La motivación final de un grupo y de su líder no admite otro fin que OBTENER RESULTADOS, es decir, lograr éxito en sus propósitos. Eso mismo, la obtención de resultados es una meta incuestionable y, de no obtenerla, el grupo podría disolverse.

EL JEFE
El jefe es un individuo que dirige a un grupo en virtud de una autoridad formal que le fue concedida por otro jefe superior o impuesto por cualquier fuente de poder.
La aceptación del grupo hacia el jefe que lo dirige es absolutamente relativa y depende de muchas circunstancias, referidas tanto a las acciones que debe desarrollar y a la metodología utilizada, como a motivos estrictamente personales de los integrantes del grupo. La meta a cumplir es siempre la obtención de los resultados previstos. Esto no siempre se puede lograr, pero el grupo tendría seguramente éxito si el Jefe pudiera asumir también el papel de líder del grupo.
De acuerdo a este concepto, las condiciones indispensables para que un individuo se convierta en Líder-Jefe son las siguientes:

Capacidad para dar órdenes e instrucciones.
Capacidad apara recibir las impresiones del ambiente donde influyen sus órdenes e instrucciones.
Controlar las motivaciones del grupo y dirigirlas en el mismo sentido de sus objetivos.
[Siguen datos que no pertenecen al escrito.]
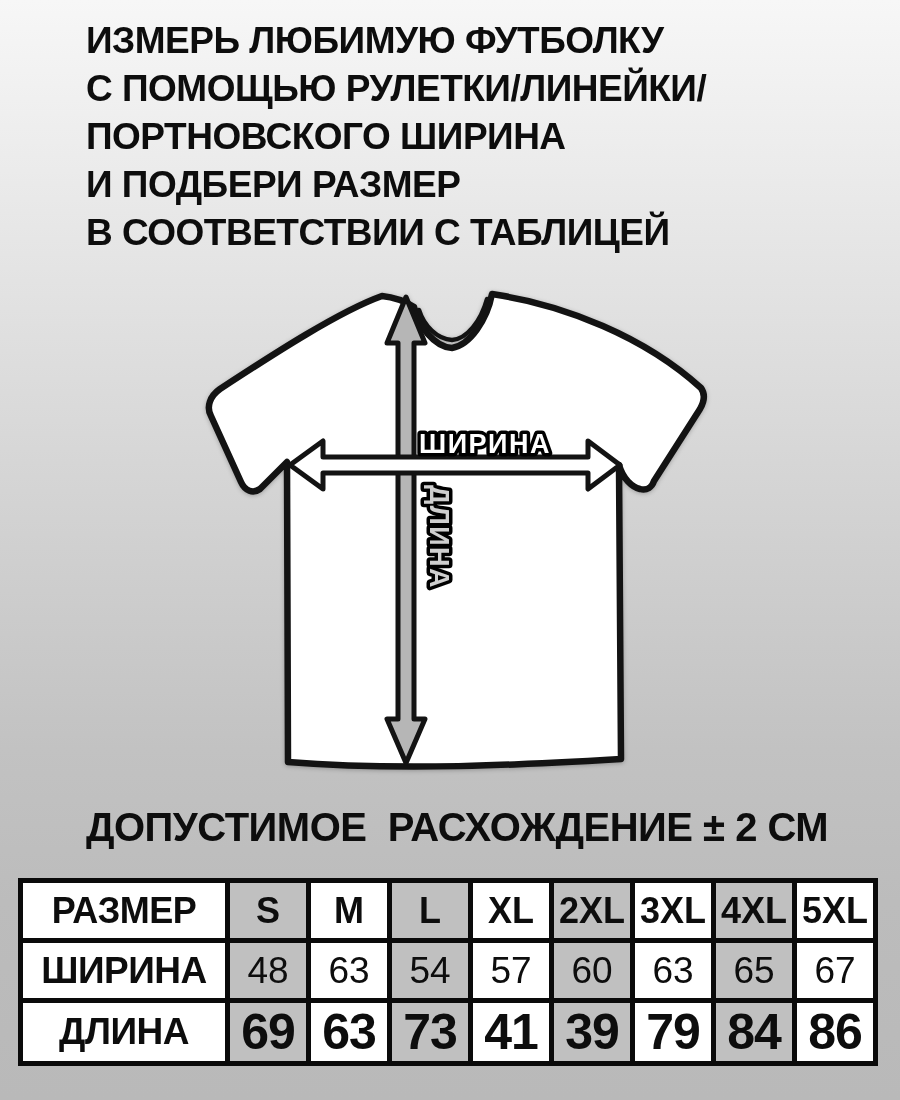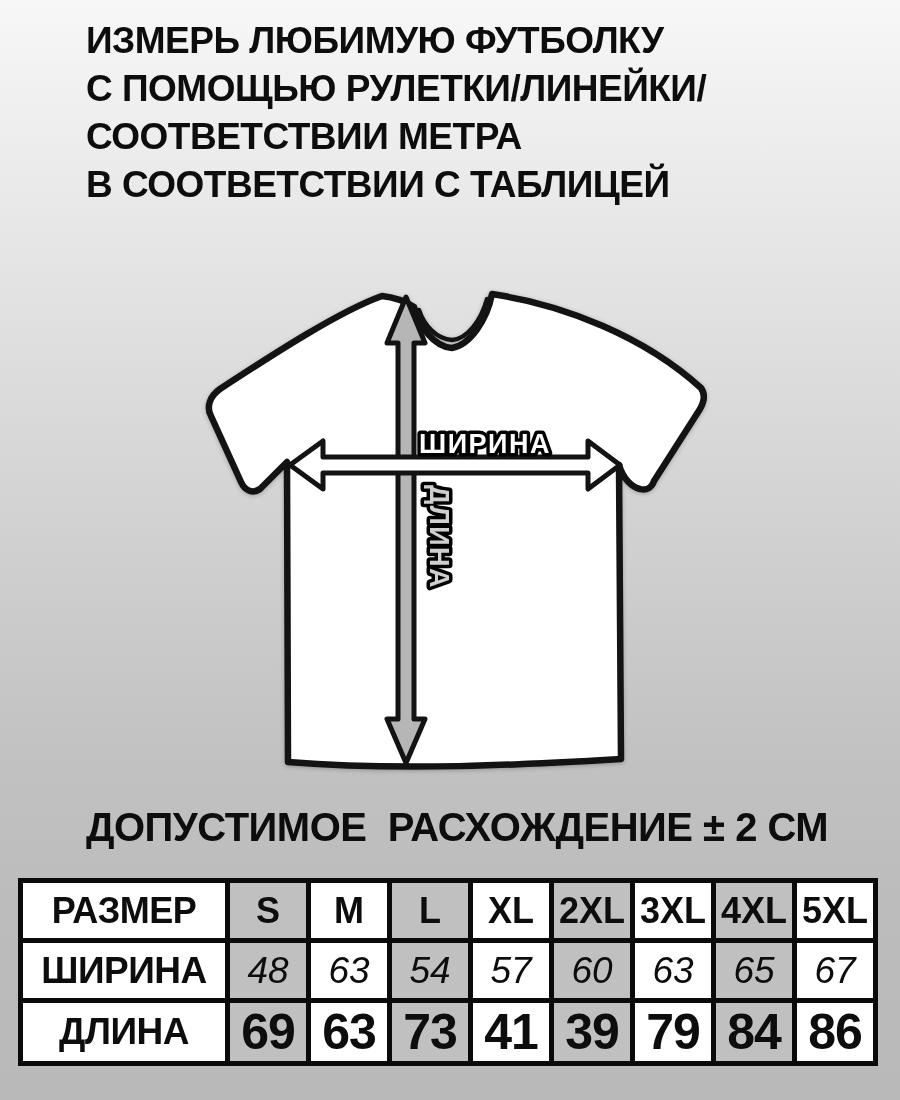--- a/index.html
+++ b/index.html
@@ -40,32 +40,33 @@
     border-collapse:collapse;table-layout:fixed;
   }
   .size-table td{
     border:5px solid #0a0a0a;background:#ffffff;color:#0d0d0d;
     text-align:center;vertical-align:middle;height:55px;padding:0;
     overflow:hidden;
   }
   .size-table td.g{background:#c0c0c0;}
   .size-table td.lab{font-weight:700;font-size:37px;letter-spacing:-0.5px;text-align:center;}
   .size-table tr.hdr td{font-weight:700;font-size:36px;}
-  .size-table tr.r-width td.val{font-weight:400;font-size:37px;font-style:italic;}
+  .size-table tr.r-width td.val{font-weight:400;font-size:37px;}
   .size-table tr.r-length td.val{font-weight:700;font-size:50px;letter-spacing:-1px;}
 </style>
 </head>
 <body>
 
 <div class="page">
 
   <div class="intro">
     <div>ИЗМЕРЬ ЛЮБИМУЮ ФУТБОЛКУ</div>
     <div>С ПОМОЩЬЮ РУЛЕТКИ/ЛИНЕЙКИ/</div>
-    <div>СООТВЕТСТВИИ МЕТРА</div>
+    <div>ПОРТНОВСКОГО ШИРИНА</div>
+    <div>И ПОДБЕРИ РАЗМЕР</div>
     <div>В СООТВЕТСТВИИ С ТАБЛИЦЕЙ</div>
   </div>
 
   <svg class="shirt-svg" viewBox="0 0 530 510">
 
     <path class="shirt-body" d="
       M 192,11
       C 150,26 85,68 30,104
       C 20,111 16,122 21,131
       L 51,197

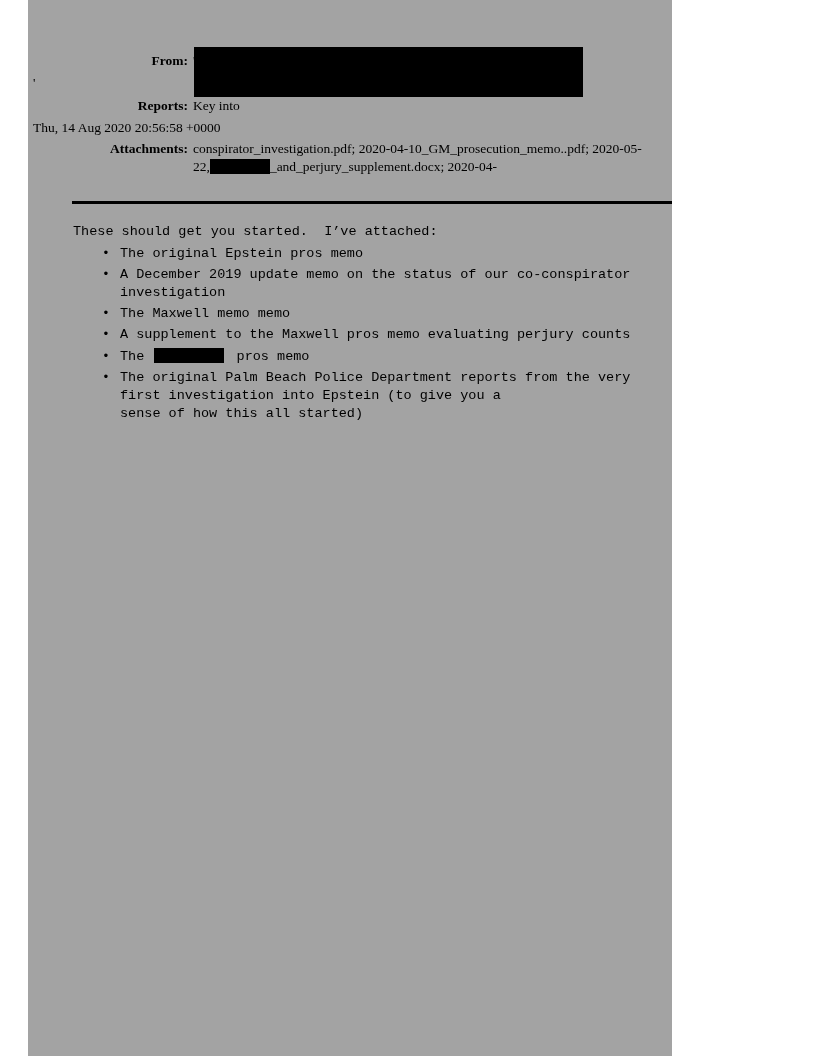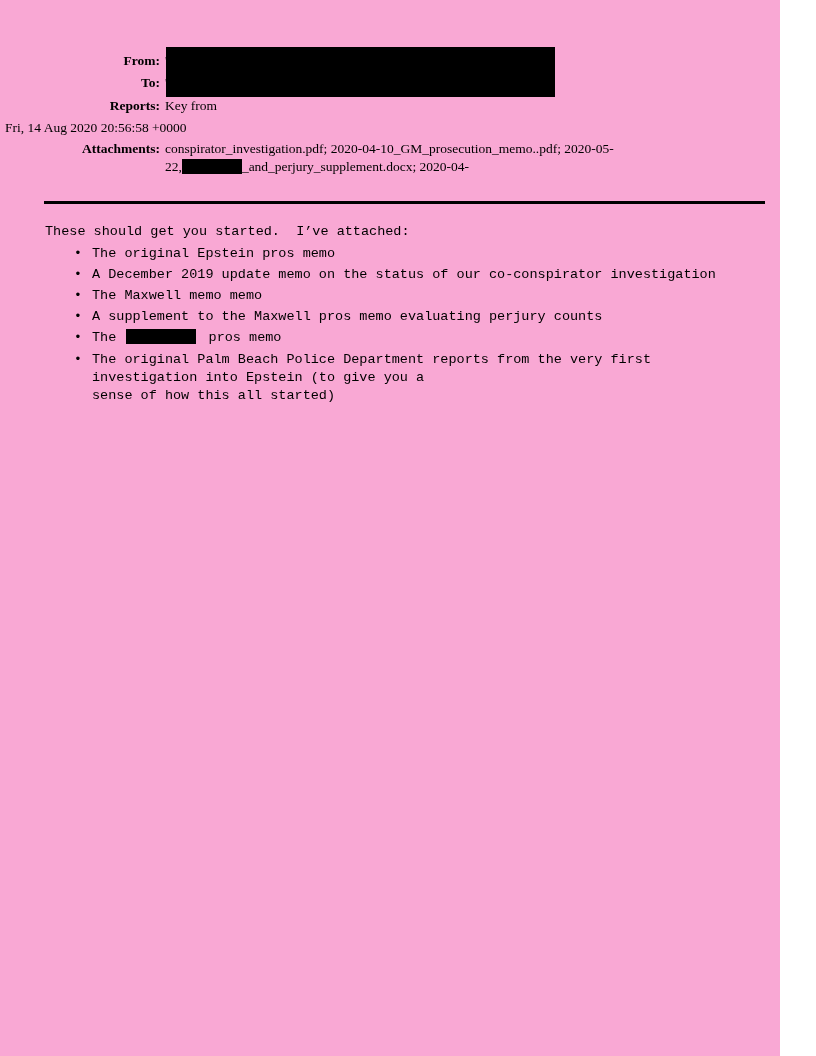--- a/index.html
+++ b/index.html
@@ -1,22 +1,23 @@
 <!DOCTYPE html>
 <html><head>
 <meta charset="utf-8">
 <style>
   * { margin:0; padding:0; box-sizing:border-box; }
   html, body { background:#ffffff; }
   .page {
     position:relative;
-    width:780px; height:1056px;
-    background:#f9a8d4;
+    width:644px; height:1056px;
+    background:#a3a3a3;
     color:#000000;
     overflow:hidden;
+    margin-left:28px;
   }
 
   
   .email-header {
     margin-top:50px;
     font-family:"Liberation Serif", serif;
     font-size:13.5px;
     color:#000;
   }
   .hdr-row { display:flex; line-height:22.4px; }
@@ -93,31 +94,30 @@
 <div class="page">
 
   <div class="email-header">
 
     <div class="hdr-row">
       <div class="hdr-label">From:</div>
       <div class="hdr-value">'</div>
     </div>
 
     <div class="hdr-row">
-      <div class="hdr-label">To:</div>
       <div class="hdr-value">'</div>
     </div>
 
     <div class="hdr-row">
       <div class="hdr-label">Reports:</div>
-      <div class="hdr-value">Key from</div>
+      <div class="hdr-value">Key into</div>
     </div>
 
     <div class="hdr-row">
-      <div class="hdr-value">Fri, 14 Aug 2020 20:56:58 +0000</div>
+      <div class="hdr-value">Thu, 14 Aug 2020 20:56:58 +0000</div>
     </div>
 
     <div class="hdr-row attachments">
       <div class="hdr-label">Attachments:</div>
       <div class="hdr-value">
         <div class="att-line">conspirator_investigation.pdf; 2020-04-10_GM_prosecution_memo..pdf; 2020-05-</div>
         <div class="att-line"><span>22,</span><span class="redact-inline redact-att-sm"></span><span>_and_perjury_supplement.docx; 2020-04-</span></div>
       </div>
     </div>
Al contrario, las condiciones negativas para que un Jefe se convierta en Líder, son las siguientes:

Es autócrata
Pierde imagen
No es consecuente
No se comunica
Desprotege al grupo
Cuando no conoce o no aplica los principios básicos de las relaciones humanas. Éstas exigen capacidad para establecer una amplia red de comunicación dentro y fuera del grupo, Empresa o Institución.

EL CARISMA
¿Cuando se dice que alguien tiene carisma? ¿Como podemos individualizar a un carismático?
Cuando una persona es capaz de convencer a otras que crean en él, que lo sigan, que formen un grupo, una asociación, un partido, un ejército; cuando enseña a su gente una meta y transmite confianza, entusiasmo y esperanza.
Para lograr estos resultados, la persona debe tener ciertas condiciones básicas:

la primera es entender claramente lo que quiere la gente en un momento determinado o en una situación establecida, saber identificarse con el grupo, sentir cómo todos ellos. Moisés venía del pueblo, pertenecía al pueblo, pero supo conseguir el poder por sus propios meritos. El sabía cuales eran las esperanzas y los sueños de la gente en aquel momento y actuó en esa dirección.

Todos los grandes generales de la historia fueron carismáticos y, como tales, vivían con sus soldados, eran uno de ellos: tanto Julio César como Napoleón, cuando estaban en una campaña militar, dormían en una camita de campo rodeados por sus tropas; Alejandro era el primero que se lanzaba hacia el enemigo en cualquier batalla.

Cuando el conductor carismático pierde el contacto con su gente, está perdido. Le sucedió a Mussolini cuando firmó el pacto de alianza con Hitler y entró en la última guerra.

La segunda condición para que un carismático pueda llegar a líder es la de creer en las metas que propone y nunca dudar de ellas. De Gaulle, luego de la derrota de Francia, se mudó a Inglaterra para continuar la guerra; estaba solo, no tenía ejército y lo sostenía solamente la absoluta determinación de volver victorioso a París.

La tercera condición es la intuición estratégica, o sea la capacidad de asimilar lo esencial en cualquier situación, dejando de lado o posponiendo lo otro; esto permite una actuación rápida y segura. También en este caso la historia tiene innumerables ejemplos de grandes logros obtenidos en condiciones casi desesperadas, pero cuidado, habla también de decisiones que llevaron a resultados catastróficos.

La cuarta condición, de un carismático es la capacidad de lograr una relación afectiva con su gente, de manera tal que todos piensen ser tratados como personas, como si la relación fuera individual y personal.

La quinta y última condición es la habilidad de comunicarse con todos los suyos a través de palabras, pero sobre todo creando fórmulas, símbolos, banderas, uniformes, escenografías, rituales y también instituciones, edificios y monumentos. Recordamos que Alejandro fundó decenas de ciudades y Napoleón derrumbó París y la reconstruyó.

Gracias a estas cualidades un carismático puede ser líder y lograr grandes resultados.